PROBLEM TO SOLVE =
Go through the data line by line. Copy each one holding the string "AsyncPyCloud".

(Beginning of THE INPUT)

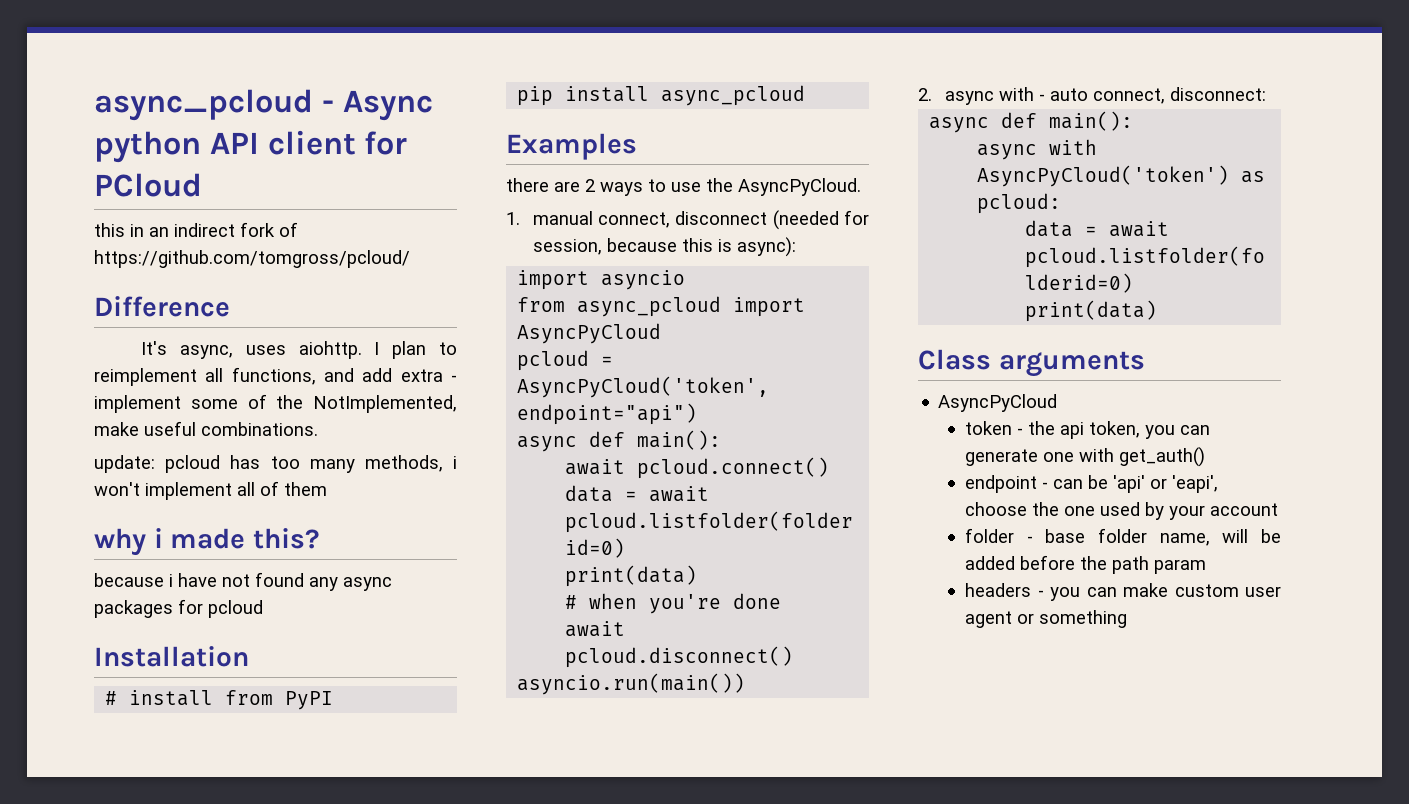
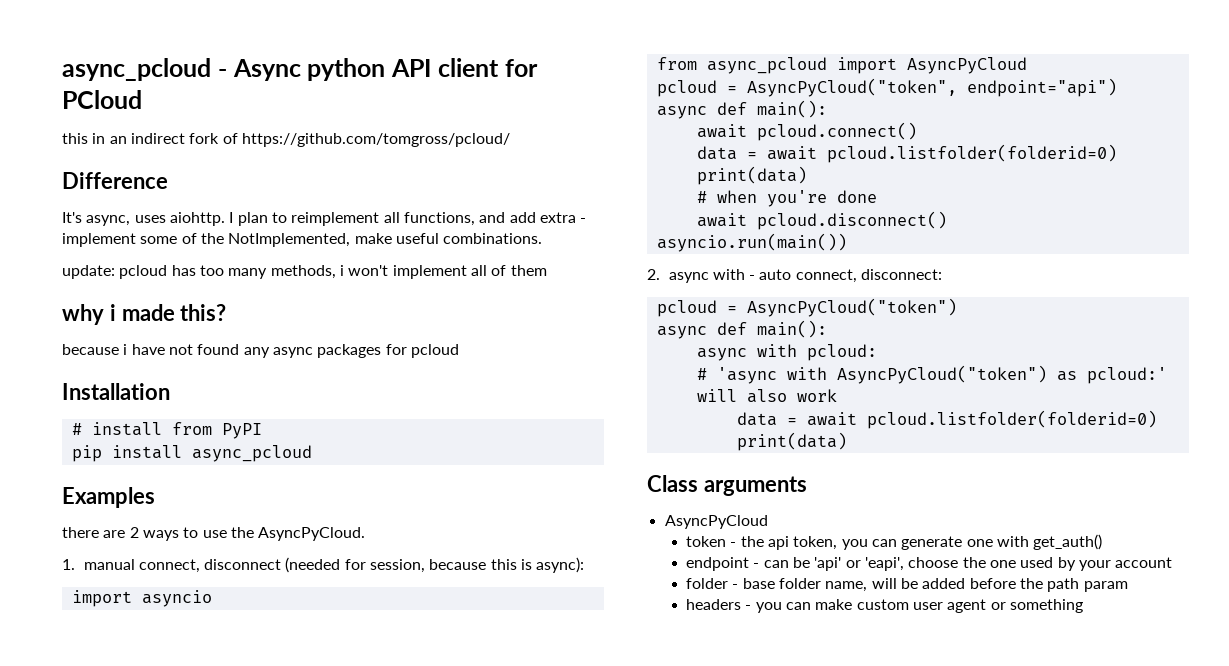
- pcloud = AsyncPyCloud('token', endpoint="api")
+ pcloud = AsyncPyCloud("token", endpoint="api")
+ pcloud = AsyncPyCloud("token")
- async with AsyncPyCloud('token') as pcloud:
+ async with pcloud:
+ # 'async with AsyncPyCloud("token") as pcloud:' will also work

(End of THE INPUT)

RESPONSE FOR THIS EXERCISE =
- pcloud = AsyncPyCloud('token', endpoint="api")
+ pcloud = AsyncPyCloud("token", endpoint="api")
+ pcloud = AsyncPyCloud("token")
- async with AsyncPyCloud('token') as pcloud:
+ # 'async with AsyncPyCloud("token") as pcloud:' will also work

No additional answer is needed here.